__TASK DESCRIPTION__.
A picture-free, exact reproduction of the listing that follows is required.

════════

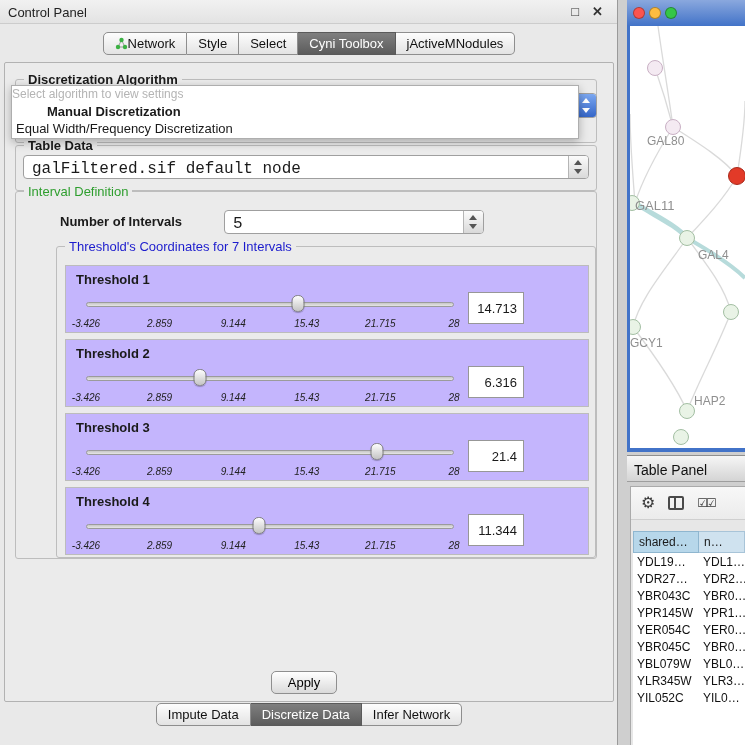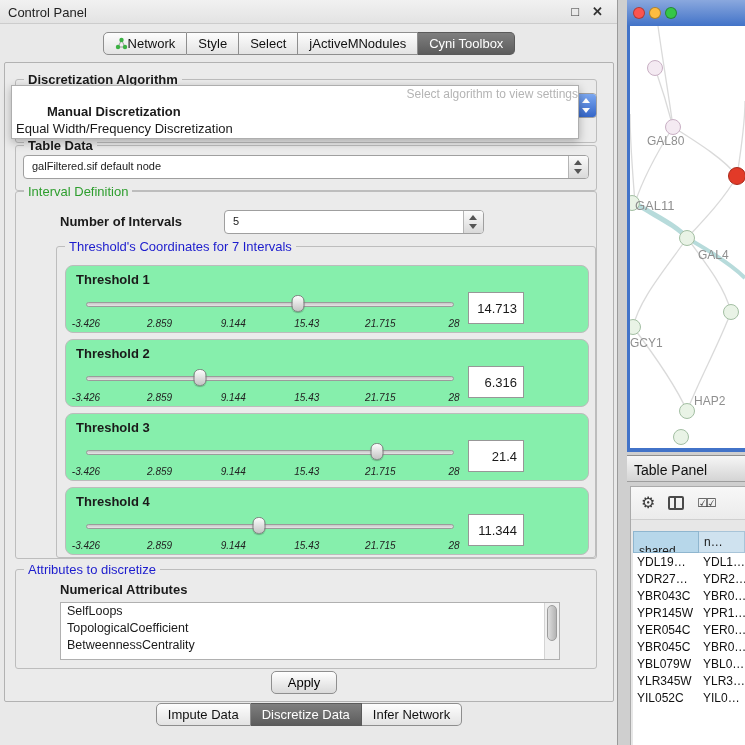--- a/index.html
+++ b/index.html
@@ -35,42 +35,42 @@
 
   .group { position: absolute; border: 1px solid #bdbdbd; border-radius: 3px; }
   .gtitle { position: absolute; top: -8px; left: 8px; background: #ebebeb; padding: 0 4px;
             font-size: 13px; white-space: nowrap; }
   .gtitle.bold { font-weight: bold; }
   .gtitle.green { color: var(--green-title); }
   .gtitle.blue  { color: var(--blue-title); }
 
   
   .combo { position: absolute; background: #fff; border: 1px solid #9f9f9f; border-radius: 4px; }
-  .combo-text { position: absolute; left: 8px; top: 4px; font-size: 11px; white-space: nowrap; }
+  .combo-text { position: absolute; left: 8px; top: 4px; font-size: 16px; white-space: nowrap; font-family: Liberation Mono, monospace; }
   .stepper { position: absolute; right: 0; top: 0; bottom: 0; width: 20px;
              border-left: 1px solid #b5b5b5; background: linear-gradient(#fbfbfb, #d9d9d9);
              border-radius: 0 3px 3px 0; }
   .stepper::before, .stepper::after { content: ""; position: absolute; left: 5px;
              border-left: 4px solid transparent; border-right: 4px solid transparent; }
   .stepper::before { top: 4px; border-bottom: 5px solid #555; }
   .stepper::after { bottom: 4px; border-top: 5px solid #555; }
   .combo.focused .stepper { background: linear-gradient(#7ba7f0, #3566c8); border-color: #2c55a8; }
   .combo.focused .stepper::before { border-bottom-color: #fff; }
   .combo.focused .stepper::after  { border-top-color: #fff; }
 
   
   .menu { position: absolute; left: 6px; top: 22px; width: 568px; z-index: 30;
           background: #fff; border: 1px solid #aeaeae; box-shadow: 0 3px 9px rgba(0,0,0,.28); padding: 1px 0; }
-  .menu-header { text-align: right; color: #b4b4b4; font-size: 12px; height: 16px; line-height: 15px; }
+  .menu-header { text-align: left; color: #b4b4b4; font-size: 12px; height: 16px; line-height: 15px; }
   .menu-item { padding: 1px 4px; font-size: 13px; height: 17px; line-height: 15px; }
   .menu-item.bold { font-weight: bold; margin-left: 31px; }
 
   
   .th-box { position: absolute; left: 8px; width: 524px; height: 68px;
-            border: 1px solid #bcbcbc; border-radius: 8px; background: #86efac; }
+            border: 1px solid #bcbcbc; border-radius: 0; background: #c4b5fd; }
   .th-label { position: absolute; left: 10px; top: 6px; font-weight: bold; font-size: 13px; }
   .slider { position: absolute; left: 20px; top: 28px; width: 368px; height: 22px; }
   .track { position: absolute; left: 0; right: 0; top: 8px; height: 5px;
            background: linear-gradient(#c7c7c7, #e5e5e5); border: 1px solid #9b9b9b; border-radius: 3px; }
   .thumb { position: absolute; top: 1px; width: 13px; height: 17px;
            background: linear-gradient(#fdfdfd, #c4c4c4); border: 1px solid #828282;
            border-radius: 6px; transform: translateX(-50%); box-shadow: 0 1px 1px rgba(0,0,0,.25); }
   .ticks { position: absolute; left: 20px; top: 52px; width: 368px; height: 12px;
            font-size: 10px; color: #222; }
   .ticks span { position: absolute; transform: translateX(-50%); white-space: nowrap; font-style: italic; }
@@ -119,21 +119,21 @@
             background: #e7e7e7; border-top: 1px solid #aaa; border-left: 1px solid #aaa; }
   .t-toolbar { position: absolute; top: 0; left: 0; right: 0; height: 33px;
             background: linear-gradient(#f8f8f8, #ebebeb); border-bottom: 1px solid #cfcfcf;
             display: flex; align-items: center; gap: 13px; padding-left: 10px; overflow: hidden; }
   .gear { font-size: 16px; color: #3a3a3a; line-height: 1; }
   .col-ico { width: 16px; height: 14px; border: 2px solid #4a4a4a; border-radius: 2px; position: relative; flex: none; }
   .col-ico::before { content: ""; position: absolute; left: 4px; top: 0; bottom: 0; width: 2px; background: #4a4a4a; }
   .chk-ico { font-size: 12px; color: #3a3a3a; letter-spacing: -2px; white-space: nowrap; }
   .t-header { position: absolute; top: 44px; left: 2px; right: 0; height: 22px; display: flex; }
   .t-header .h1 { width: 66px; background: var(--header-blue); border: 1px solid #8fb6cf;
-            font-size: 12px; padding: 12px 0 0 5px; overflow: hidden; white-space: nowrap; }
+            font-size: 12px; padding: 3px 0 0 5px; overflow: hidden; white-space: nowrap; }
   .t-header .h2 { flex: 1; background: #cfe2ef; border: 1px solid #a8c4d8; border-left: none;
             font-size: 12px; padding: 3px 0 0 5px; overflow: hidden; white-space: nowrap; }
   .t-body { position: absolute; top: 66px; left: 2px; right: 0; bottom: 0; background: #fff; }
   .t-row { height: 17px; display: flex; font-size: 12px; color: #111; }
   .t-row .c1 { width: 66px; padding: 2px 0 0 4px; overflow: hidden; white-space: nowrap; }
   .t-row .c2 { flex: 1; padding: 2px 0 0 4px; overflow: hidden; white-space: nowrap; }
 
   .net-ico svg { display: block; }
 </style>
 </head>
@@ -159,25 +159,25 @@
         </svg>
       </span>
       <span>Network</span>
     </div>
     <div class="seg">
       <span>Style</span>
     </div>
     <div class="seg">
       <span>Select</span>
     </div>
-    <div class="seg">
-      <span>jActiveMNodules</span>
-    </div>
     <div class="seg sel">
       <span>Cyni Toolbox</span>
+    </div>
+    <div class="seg">
+      <span>jActiveMNodules</span>
     </div>
   </div>
 
   <div class="main">
 
     <div class="group" style="left:10px;top:16px;width:582px;height:64px">
       <span class="gtitle bold">Discretization Algorithm</span>
     </div>
     <div class="combo focused" style="left:16px;top:30px;width:576px;height:25px">
       <span class="stepper"></span>
@@ -272,37 +272,20 @@
             <span style="left:40%">9.144</span>
             <span style="left:60%">15.43</span>
             <span style="left:80%">21.715</span>
             <span style="left:100%">28</span>
           </div>
           <div class="value-box">11.344</div>
         </div>
       </div>
     </div>
 
-    <div class="group" style="left:10px;top:506px;width:582px;height:100px">
-      <span class="gtitle blue">Attributes to discretize</span>
-      <span class="label bold" style="left:44px;top:12px">Numerical Attributes</span>
-      <div class="attr-list">
-        <div>
-
-            <div class="attr-item">SelfLoops</div>
-
-            <div class="attr-item">TopologicalCoefficient</div>
-
-            <div class="attr-item">BetweennessCentrality</div>
-          </div>
-        <div class="vscroll">
-          <div class="vthumb"></div>
-        </div>
-      </div>
-    </div>
 
     <button class="apply">Apply</button>
   </div>
 
   <div class="segbar" style="top:703px">
     <div class="seg">
       <span>Impute Data</span>
     </div>
     <div class="seg sel">
       <span>Discretize Data</span>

════════

__SOLUTION TO THIS PROBLEM__.
--- a/index.html
+++ b/index.html
@@ -35,42 +35,42 @@
 
   .group { position: absolute; border: 1px solid #bdbdbd; border-radius: 3px; }
   .gtitle { position: absolute; top: -8px; left: 8px; background: #ebebeb; padding: 0 4px;
             font-size: 13px; white-space: nowrap; }
   .gtitle.bold { font-weight: bold; }
   .gtitle.green { color: var(--green-title); }
   .gtitle.blue  { color: var(--blue-title); }
 
   
   .combo { position: absolute; background: #fff; border: 1px solid #9f9f9f; border-radius: 4px; }
-  .combo-text { position: absolute; left: 8px; top: 4px; font-size: 11px; white-space: nowrap; }
+  .combo-text { position: absolute; left: 8px; top: 4px; font-size: 16px; white-space: nowrap; font-family: Liberation Mono, monospace; }
   .stepper { position: absolute; right: 0; top: 0; bottom: 0; width: 20px;
              border-left: 1px solid #b5b5b5; background: linear-gradient(#fbfbfb, #d9d9d9);
              border-radius: 0 3px 3px 0; }
   .stepper::before, .stepper::after { content: ""; position: absolute; left: 5px;
              border-left: 4px solid transparent; border-right: 4px solid transparent; }
   .stepper::before { top: 4px; border-bottom: 5px solid #555; }
   .stepper::after { bottom: 4px; border-top: 5px solid #555; }
   .combo.focused .stepper { background: linear-gradient(#7ba7f0, #3566c8); border-color: #2c55a8; }
   .combo.focused .stepper::before { border-bottom-color: #fff; }
   .combo.focused .stepper::after  { border-top-color: #fff; }
 
   
   .menu { position: absolute; left: 6px; top: 22px; width: 568px; z-index: 30;
           background: #fff; border: 1px solid #aeaeae; box-shadow: 0 3px 9px rgba(0,0,0,.28); padding: 1px 0; }
-  .menu-header { text-align: right; color: #b4b4b4; font-size: 12px; height: 16px; line-height: 15px; }
+  .menu-header { text-align: left; color: #b4b4b4; font-size: 12px; height: 16px; line-height: 15px; }
   .menu-item { padding: 1px 4px; font-size: 13px; height: 17px; line-height: 15px; }
   .menu-item.bold { font-weight: bold; margin-left: 31px; }
 
   
   .th-box { position: absolute; left: 8px; width: 524px; height: 68px;
-            border: 1px solid #bcbcbc; border-radius: 8px; background: #86efac; }
+            border: 1px solid #bcbcbc; border-radius: 0; background: #c4b5fd; }
   .th-label { position: absolute; left: 10px; top: 6px; font-weight: bold; font-size: 13px; }
   .slider { position: absolute; left: 20px; top: 28px; width: 368px; height: 22px; }
   .track { position: absolute; left: 0; right: 0; top: 8px; height: 5px;
            background: linear-gradient(#c7c7c7, #e5e5e5); border: 1px solid #9b9b9b; border-radius: 3px; }
   .thumb { position: absolute; top: 1px; width: 13px; height: 17px;
            background: linear-gradient(#fdfdfd, #c4c4c4); border: 1px solid #828282;
            border-radius: 6px; transform: translateX(-50%); box-shadow: 0 1px 1px rgba(0,0,0,.25); }
   .ticks { position: absolute; left: 20px; top: 52px; width: 368px; height: 12px;
            font-size: 10px; color: #222; }
   .ticks span { position: absolute; transform: translateX(-50%); white-space: nowrap; font-style: italic; }
@@ -119,21 +119,21 @@
             background: #e7e7e7; border-top: 1px solid #aaa; border-left: 1px solid #aaa; }
   .t-toolbar { position: absolute; top: 0; left: 0; right: 0; height: 33px;
             background: linear-gradient(#f8f8f8, #ebebeb); border-bottom: 1px solid #cfcfcf;
             display: flex; align-items: center; gap: 13px; padding-left: 10px; overflow: hidden; }
   .gear { font-size: 16px; color: #3a3a3a; line-height: 1; }
   .col-ico { width: 16px; height: 14px; border: 2px solid #4a4a4a; border-radius: 2px; position: relative; flex: none; }
   .col-ico::before { content: ""; position: absolute; left: 4px; top: 0; bottom: 0; width: 2px; background: #4a4a4a; }
   .chk-ico { font-size: 12px; color: #3a3a3a; letter-spacing: -2px; white-space: nowrap; }
   .t-header { position: absolute; top: 44px; left: 2px; right: 0; height: 22px; display: flex; }
   .t-header .h1 { width: 66px; background: var(--header-blue); border: 1px solid #8fb6cf;
-            font-size: 12px; padding: 12px 0 0 5px; overflow: hidden; white-space: nowrap; }
+            font-size: 12px; padding: 3px 0 0 5px; overflow: hidden; white-space: nowrap; }
   .t-header .h2 { flex: 1; background: #cfe2ef; border: 1px solid #a8c4d8; border-left: none;
             font-size: 12px; padding: 3px 0 0 5px; overflow: hidden; white-space: nowrap; }
   .t-body { position: absolute; top: 66px; left: 2px; right: 0; bottom: 0; background: #fff; }
   .t-row { height: 17px; display: flex; font-size: 12px; color: #111; }
   .t-row .c1 { width: 66px; padding: 2px 0 0 4px; overflow: hidden; white-space: nowrap; }
   .t-row .c2 { flex: 1; padding: 2px 0 0 4px; overflow: hidden; white-space: nowrap; }
 
   .net-ico svg { display: block; }
 </style>
 </head>
@@ -159,25 +159,25 @@
         </svg>
       </span>
       <span>Network</span>
     </div>
     <div class="seg">
       <span>Style</span>
     </div>
     <div class="seg">
       <span>Select</span>
     </div>
-    <div class="seg">
-      <span>jActiveMNodules</span>
-    </div>
     <div class="seg sel">
       <span>Cyni Toolbox</span>
+    </div>
+    <div class="seg">
+      <span>jActiveMNodules</span>
     </div>
   </div>
 
   <div class="main">
 
     <div class="group" style="left:10px;top:16px;width:582px;height:64px">
       <span class="gtitle bold">Discretization Algorithm</span>
     </div>
     <div class="combo focused" style="left:16px;top:30px;width:576px;height:25px">
       <span class="stepper"></span>
@@ -272,37 +272,20 @@
             <span style="left:40%">9.144</span>
             <span style="left:60%">15.43</span>
             <span style="left:80%">21.715</span>
             <span style="left:100%">28</span>
           </div>
           <div class="value-box">11.344</div>
         </div>
       </div>
     </div>
 
-    <div class="group" style="left:10px;top:506px;width:582px;height:100px">
-      <span class="gtitle blue">Attributes to discretize</span>
-      <span class="label bold" style="left:44px;top:12px">Numerical Attributes</span>
-      <div class="attr-list">
-        <div>
-
-            <div class="attr-item">SelfLoops</div>
-
-            <div class="attr-item">TopologicalCoefficient</div>
-
-            <div class="attr-item">BetweennessCentrality</div>
-          </div>
-        <div class="vscroll">
-          <div class="vthumb"></div>
-        </div>
-      </div>
-    </div>
 
     <button class="apply">Apply</button>
   </div>
 
   <div class="segbar" style="top:703px">
     <div class="seg">
       <span>Impute Data</span>
     </div>
     <div class="seg sel">
       <span>Discretize Data</span>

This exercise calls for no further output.